Raw data below:

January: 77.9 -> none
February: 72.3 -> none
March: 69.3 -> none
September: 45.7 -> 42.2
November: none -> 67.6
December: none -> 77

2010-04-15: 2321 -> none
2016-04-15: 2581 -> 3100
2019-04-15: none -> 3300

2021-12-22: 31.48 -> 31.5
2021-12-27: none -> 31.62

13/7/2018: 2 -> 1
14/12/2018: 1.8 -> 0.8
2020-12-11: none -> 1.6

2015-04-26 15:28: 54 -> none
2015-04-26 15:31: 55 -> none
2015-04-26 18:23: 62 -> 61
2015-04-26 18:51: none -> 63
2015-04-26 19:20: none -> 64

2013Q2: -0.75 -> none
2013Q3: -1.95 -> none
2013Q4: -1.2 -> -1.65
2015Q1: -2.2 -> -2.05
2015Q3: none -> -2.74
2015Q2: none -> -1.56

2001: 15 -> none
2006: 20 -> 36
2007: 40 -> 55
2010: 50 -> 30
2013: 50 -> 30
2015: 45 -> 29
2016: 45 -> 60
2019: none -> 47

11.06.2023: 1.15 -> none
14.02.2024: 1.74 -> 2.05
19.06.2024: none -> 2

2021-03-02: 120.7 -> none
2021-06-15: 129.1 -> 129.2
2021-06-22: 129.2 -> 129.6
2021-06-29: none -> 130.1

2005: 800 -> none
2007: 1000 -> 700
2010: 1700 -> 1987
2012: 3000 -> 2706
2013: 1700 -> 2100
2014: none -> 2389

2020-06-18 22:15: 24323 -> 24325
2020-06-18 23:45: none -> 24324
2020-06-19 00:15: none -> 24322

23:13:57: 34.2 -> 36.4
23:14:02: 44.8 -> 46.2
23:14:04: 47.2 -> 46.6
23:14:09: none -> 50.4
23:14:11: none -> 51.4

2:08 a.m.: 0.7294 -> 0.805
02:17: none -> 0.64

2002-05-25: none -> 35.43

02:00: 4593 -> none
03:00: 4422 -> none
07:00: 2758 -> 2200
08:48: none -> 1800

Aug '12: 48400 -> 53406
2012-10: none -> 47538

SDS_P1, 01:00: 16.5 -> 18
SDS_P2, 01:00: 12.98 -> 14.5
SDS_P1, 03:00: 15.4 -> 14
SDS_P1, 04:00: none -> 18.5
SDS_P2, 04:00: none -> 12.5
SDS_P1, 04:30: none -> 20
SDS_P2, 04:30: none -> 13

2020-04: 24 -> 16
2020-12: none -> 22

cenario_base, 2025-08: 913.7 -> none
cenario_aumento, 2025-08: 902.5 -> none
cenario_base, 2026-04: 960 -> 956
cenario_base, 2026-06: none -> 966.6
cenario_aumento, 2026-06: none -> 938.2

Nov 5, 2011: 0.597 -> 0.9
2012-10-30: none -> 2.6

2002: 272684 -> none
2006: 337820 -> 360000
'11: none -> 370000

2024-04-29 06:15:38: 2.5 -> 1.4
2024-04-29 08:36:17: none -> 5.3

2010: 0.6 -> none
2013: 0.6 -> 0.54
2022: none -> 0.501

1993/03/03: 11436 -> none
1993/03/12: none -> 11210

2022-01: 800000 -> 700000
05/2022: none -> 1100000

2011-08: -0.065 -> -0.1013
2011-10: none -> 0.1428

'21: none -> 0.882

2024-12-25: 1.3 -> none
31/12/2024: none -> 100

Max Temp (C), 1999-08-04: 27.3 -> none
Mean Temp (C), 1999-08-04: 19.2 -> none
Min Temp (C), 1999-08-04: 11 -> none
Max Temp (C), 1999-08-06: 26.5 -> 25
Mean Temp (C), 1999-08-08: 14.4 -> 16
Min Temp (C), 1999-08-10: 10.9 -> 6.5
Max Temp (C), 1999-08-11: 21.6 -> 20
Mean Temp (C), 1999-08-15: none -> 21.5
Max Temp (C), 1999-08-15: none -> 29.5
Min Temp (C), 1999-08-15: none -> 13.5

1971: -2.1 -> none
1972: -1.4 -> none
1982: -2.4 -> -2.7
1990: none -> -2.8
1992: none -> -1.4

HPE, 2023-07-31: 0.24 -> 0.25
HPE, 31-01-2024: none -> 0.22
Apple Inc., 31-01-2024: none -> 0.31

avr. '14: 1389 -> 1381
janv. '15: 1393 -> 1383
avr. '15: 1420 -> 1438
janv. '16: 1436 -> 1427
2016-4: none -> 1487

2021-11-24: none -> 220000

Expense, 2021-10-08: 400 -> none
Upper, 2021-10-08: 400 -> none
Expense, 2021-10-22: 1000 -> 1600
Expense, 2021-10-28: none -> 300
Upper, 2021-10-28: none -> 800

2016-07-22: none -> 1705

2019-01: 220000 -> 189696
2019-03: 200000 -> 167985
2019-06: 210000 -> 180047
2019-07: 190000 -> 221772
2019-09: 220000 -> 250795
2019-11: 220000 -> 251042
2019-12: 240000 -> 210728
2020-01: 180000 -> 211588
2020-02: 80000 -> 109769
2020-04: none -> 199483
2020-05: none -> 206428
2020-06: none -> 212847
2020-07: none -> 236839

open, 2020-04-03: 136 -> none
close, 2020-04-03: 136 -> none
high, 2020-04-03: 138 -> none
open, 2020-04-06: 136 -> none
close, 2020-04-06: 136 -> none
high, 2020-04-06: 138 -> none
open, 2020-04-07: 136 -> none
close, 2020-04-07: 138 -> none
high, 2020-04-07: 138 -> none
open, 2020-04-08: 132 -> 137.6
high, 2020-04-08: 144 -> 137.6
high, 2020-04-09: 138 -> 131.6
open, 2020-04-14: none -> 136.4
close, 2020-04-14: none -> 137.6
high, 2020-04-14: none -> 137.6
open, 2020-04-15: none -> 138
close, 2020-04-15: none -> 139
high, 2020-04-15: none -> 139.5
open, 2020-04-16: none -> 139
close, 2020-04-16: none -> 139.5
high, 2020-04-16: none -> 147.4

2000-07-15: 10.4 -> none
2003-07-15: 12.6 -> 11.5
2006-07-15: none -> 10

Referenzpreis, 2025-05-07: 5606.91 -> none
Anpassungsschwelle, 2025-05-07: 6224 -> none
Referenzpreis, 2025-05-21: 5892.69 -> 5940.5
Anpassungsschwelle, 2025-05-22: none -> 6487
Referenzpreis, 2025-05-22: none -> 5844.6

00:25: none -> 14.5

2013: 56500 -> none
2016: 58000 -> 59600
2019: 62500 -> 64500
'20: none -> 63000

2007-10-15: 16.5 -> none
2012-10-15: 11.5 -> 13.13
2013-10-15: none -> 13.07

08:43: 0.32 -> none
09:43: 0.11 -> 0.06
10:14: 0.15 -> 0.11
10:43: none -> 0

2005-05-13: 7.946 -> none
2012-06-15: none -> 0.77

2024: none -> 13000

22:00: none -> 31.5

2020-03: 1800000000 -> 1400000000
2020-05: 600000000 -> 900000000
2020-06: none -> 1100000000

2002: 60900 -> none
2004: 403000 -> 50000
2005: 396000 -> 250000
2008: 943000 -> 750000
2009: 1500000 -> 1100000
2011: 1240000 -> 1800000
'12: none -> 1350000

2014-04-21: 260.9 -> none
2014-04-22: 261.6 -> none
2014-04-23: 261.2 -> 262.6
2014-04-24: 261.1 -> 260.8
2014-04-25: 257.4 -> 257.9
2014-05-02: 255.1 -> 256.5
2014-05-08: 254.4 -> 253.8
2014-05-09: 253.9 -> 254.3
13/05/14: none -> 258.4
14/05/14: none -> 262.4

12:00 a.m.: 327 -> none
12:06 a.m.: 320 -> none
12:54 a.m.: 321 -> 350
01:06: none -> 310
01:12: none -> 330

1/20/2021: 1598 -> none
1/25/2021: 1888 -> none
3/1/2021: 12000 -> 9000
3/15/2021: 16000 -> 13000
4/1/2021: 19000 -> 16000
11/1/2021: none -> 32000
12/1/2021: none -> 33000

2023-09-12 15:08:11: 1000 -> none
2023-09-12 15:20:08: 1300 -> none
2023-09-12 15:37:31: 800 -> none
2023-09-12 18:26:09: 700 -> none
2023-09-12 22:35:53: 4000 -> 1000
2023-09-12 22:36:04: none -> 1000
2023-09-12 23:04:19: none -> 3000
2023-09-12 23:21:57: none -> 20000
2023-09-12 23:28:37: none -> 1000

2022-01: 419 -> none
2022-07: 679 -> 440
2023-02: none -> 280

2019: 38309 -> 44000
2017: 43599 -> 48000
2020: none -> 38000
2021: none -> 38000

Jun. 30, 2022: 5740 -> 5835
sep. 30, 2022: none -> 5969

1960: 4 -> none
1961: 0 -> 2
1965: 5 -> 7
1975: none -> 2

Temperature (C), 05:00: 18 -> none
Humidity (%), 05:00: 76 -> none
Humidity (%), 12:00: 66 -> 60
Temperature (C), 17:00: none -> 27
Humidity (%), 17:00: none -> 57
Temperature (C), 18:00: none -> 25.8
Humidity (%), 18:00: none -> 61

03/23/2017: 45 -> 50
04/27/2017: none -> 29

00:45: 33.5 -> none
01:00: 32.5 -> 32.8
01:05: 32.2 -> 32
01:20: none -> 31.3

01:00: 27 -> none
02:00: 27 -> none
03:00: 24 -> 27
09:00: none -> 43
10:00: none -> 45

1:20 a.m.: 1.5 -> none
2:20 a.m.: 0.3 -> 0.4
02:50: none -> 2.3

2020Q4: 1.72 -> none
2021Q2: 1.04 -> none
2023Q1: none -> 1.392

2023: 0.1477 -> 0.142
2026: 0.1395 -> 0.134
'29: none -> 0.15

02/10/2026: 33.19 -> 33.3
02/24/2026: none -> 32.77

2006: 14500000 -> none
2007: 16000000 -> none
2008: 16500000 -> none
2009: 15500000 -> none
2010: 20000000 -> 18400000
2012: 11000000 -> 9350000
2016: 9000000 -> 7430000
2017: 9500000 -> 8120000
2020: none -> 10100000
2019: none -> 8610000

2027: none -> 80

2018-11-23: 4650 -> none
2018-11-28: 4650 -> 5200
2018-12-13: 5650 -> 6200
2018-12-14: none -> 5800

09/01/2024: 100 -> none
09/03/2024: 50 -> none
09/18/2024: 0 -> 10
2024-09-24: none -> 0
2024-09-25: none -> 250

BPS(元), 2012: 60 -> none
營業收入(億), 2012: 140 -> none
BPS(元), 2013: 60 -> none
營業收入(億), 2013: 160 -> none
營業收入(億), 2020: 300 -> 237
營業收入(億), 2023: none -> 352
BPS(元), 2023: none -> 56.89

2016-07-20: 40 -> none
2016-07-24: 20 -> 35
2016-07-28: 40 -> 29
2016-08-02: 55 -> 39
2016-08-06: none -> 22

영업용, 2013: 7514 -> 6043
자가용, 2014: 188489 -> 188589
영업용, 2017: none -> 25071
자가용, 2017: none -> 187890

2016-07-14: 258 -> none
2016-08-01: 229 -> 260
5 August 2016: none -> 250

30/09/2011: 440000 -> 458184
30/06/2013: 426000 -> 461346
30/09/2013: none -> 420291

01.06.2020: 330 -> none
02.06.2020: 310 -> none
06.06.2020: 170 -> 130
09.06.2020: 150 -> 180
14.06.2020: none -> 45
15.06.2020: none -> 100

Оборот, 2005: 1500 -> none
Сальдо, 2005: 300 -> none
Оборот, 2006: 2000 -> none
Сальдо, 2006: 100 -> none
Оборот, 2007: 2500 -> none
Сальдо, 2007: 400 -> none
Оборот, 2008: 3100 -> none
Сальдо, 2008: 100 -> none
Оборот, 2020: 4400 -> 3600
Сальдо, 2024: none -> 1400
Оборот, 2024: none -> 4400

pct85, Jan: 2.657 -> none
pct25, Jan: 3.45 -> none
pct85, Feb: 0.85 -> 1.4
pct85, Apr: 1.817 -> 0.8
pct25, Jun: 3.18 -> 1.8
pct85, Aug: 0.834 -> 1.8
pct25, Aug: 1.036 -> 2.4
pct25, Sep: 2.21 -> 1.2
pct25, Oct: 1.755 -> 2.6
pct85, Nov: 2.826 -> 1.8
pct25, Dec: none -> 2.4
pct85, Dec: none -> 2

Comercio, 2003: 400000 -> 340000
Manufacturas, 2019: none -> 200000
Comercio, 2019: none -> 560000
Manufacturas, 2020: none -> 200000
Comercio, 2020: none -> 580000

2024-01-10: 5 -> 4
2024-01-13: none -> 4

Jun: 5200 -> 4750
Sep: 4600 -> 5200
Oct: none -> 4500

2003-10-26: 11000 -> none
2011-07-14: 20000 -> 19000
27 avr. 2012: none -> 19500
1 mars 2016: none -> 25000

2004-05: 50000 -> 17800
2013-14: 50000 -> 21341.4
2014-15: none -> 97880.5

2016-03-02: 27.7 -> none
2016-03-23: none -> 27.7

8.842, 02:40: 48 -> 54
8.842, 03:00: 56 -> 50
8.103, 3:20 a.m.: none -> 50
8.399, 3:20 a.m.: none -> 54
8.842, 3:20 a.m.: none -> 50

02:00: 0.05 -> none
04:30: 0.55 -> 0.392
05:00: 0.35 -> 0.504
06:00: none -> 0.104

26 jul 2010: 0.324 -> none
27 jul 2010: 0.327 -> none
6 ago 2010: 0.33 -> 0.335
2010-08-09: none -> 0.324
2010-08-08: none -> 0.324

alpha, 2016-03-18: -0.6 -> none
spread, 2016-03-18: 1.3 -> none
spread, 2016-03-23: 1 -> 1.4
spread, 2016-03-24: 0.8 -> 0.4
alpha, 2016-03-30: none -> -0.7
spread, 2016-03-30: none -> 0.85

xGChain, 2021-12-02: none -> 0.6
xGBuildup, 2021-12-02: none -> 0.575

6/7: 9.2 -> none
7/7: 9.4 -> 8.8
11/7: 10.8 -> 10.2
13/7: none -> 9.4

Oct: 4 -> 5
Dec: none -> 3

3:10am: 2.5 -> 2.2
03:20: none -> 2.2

End of Raw data.

§ Task instructions
A word-for-word copy of the entries, from the first line through the line containing "2020-12-11: none -> 1.6", is the whole answer.

§ Final answer
January: 77.9 -> none
February: 72.3 -> none
March: 69.3 -> none
September: 45.7 -> 42.2
November: none -> 67.6
December: none -> 77

2010-04-15: 2321 -> none
2016-04-15: 2581 -> 3100
2019-04-15: none -> 3300

2021-12-22: 31.48 -> 31.5
2021-12-27: none -> 31.62

13/7/2018: 2 -> 1
14/12/2018: 1.8 -> 0.8
2020-12-11: none -> 1.6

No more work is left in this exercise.